Background Miscarriage is the most frequent complication of pregnancy and represents the spontaneous loss of the embryo or foetus before it is able to survive independently (24 weeks of gestation). It affects up to 50% of pregnancies with the vast majority (80%) occurring at pre-clinical stage before the woman recognises the pregnancy. Up to 5% of couples suffer recurrent miscarriage defined as 2-3 or more miscarriages leading to physical, emotional and financial consequences for couples, doctors and medical systems. Different maternal health problems (thyroid disease, sticky blood, autoimmune disease, anatomical anomalies of the womb) and embryo defects may be responsible for some of the miscarriages; however, more than 50% of the occurrences have no identifiable cause based on the current diagnostic tests. Aim The aim of the present research proposal is to understand the role of the lining of the womb in miscarriage and to explore the development of a potential implantation test that is cost-effective and may be implemented in clinical practice.

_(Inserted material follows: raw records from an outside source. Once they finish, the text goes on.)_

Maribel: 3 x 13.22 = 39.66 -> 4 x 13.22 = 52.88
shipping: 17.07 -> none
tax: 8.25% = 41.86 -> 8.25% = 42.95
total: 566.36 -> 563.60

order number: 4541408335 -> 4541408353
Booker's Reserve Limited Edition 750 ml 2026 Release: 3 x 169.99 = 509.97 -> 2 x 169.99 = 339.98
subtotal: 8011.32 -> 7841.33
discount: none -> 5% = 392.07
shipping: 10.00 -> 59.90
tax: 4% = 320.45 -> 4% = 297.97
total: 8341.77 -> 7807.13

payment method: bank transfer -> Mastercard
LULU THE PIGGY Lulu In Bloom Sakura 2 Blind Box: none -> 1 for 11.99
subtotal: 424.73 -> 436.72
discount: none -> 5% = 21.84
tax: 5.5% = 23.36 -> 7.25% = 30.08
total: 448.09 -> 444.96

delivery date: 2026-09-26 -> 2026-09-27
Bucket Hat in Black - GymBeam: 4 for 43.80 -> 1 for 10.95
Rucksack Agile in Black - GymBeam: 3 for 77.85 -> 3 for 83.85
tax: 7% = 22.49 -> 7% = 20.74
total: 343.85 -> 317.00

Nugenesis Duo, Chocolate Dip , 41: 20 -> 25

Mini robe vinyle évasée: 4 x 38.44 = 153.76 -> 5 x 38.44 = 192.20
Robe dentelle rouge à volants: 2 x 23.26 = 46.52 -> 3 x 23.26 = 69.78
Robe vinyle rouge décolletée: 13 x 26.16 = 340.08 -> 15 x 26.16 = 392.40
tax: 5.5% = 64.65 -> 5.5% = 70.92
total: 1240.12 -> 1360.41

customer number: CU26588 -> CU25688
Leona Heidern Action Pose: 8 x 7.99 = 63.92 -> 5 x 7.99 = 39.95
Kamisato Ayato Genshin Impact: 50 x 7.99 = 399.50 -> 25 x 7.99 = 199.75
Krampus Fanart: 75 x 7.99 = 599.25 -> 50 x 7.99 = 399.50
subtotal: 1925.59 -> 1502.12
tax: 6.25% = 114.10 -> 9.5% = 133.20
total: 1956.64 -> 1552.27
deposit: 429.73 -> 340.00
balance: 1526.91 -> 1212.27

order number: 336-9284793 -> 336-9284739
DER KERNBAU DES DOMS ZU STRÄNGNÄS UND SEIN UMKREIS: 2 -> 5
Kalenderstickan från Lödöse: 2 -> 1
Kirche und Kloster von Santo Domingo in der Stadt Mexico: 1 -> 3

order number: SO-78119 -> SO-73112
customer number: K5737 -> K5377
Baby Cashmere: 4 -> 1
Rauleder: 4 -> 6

Methods Over a period of two years, women who suffered recurrent miscarriage will be approached in the advanced miscarriage clinic at Birmingham Women's Hospital during their routine appointment. Participants will be invited to participate by undergoing chromohysteroscopy and/or a biopsy from the lining of the womb during an outpatient appointment. Chromohysteroscopy is based on a routine hysteroscopy which involves visualising the inside of the womb using a narrow telescope passed through the neck of the womb (cervix). "Chromo" comes from the fact that an iodine based dye will be injected to increase the power of the test. The biopsy will be taken using a narrow plastic tube passed through the cervix. It is a standard diagnostic test for women with abnormal bleeding. As part of the present research, different cells and molecules will be analysed from the biopsy sample.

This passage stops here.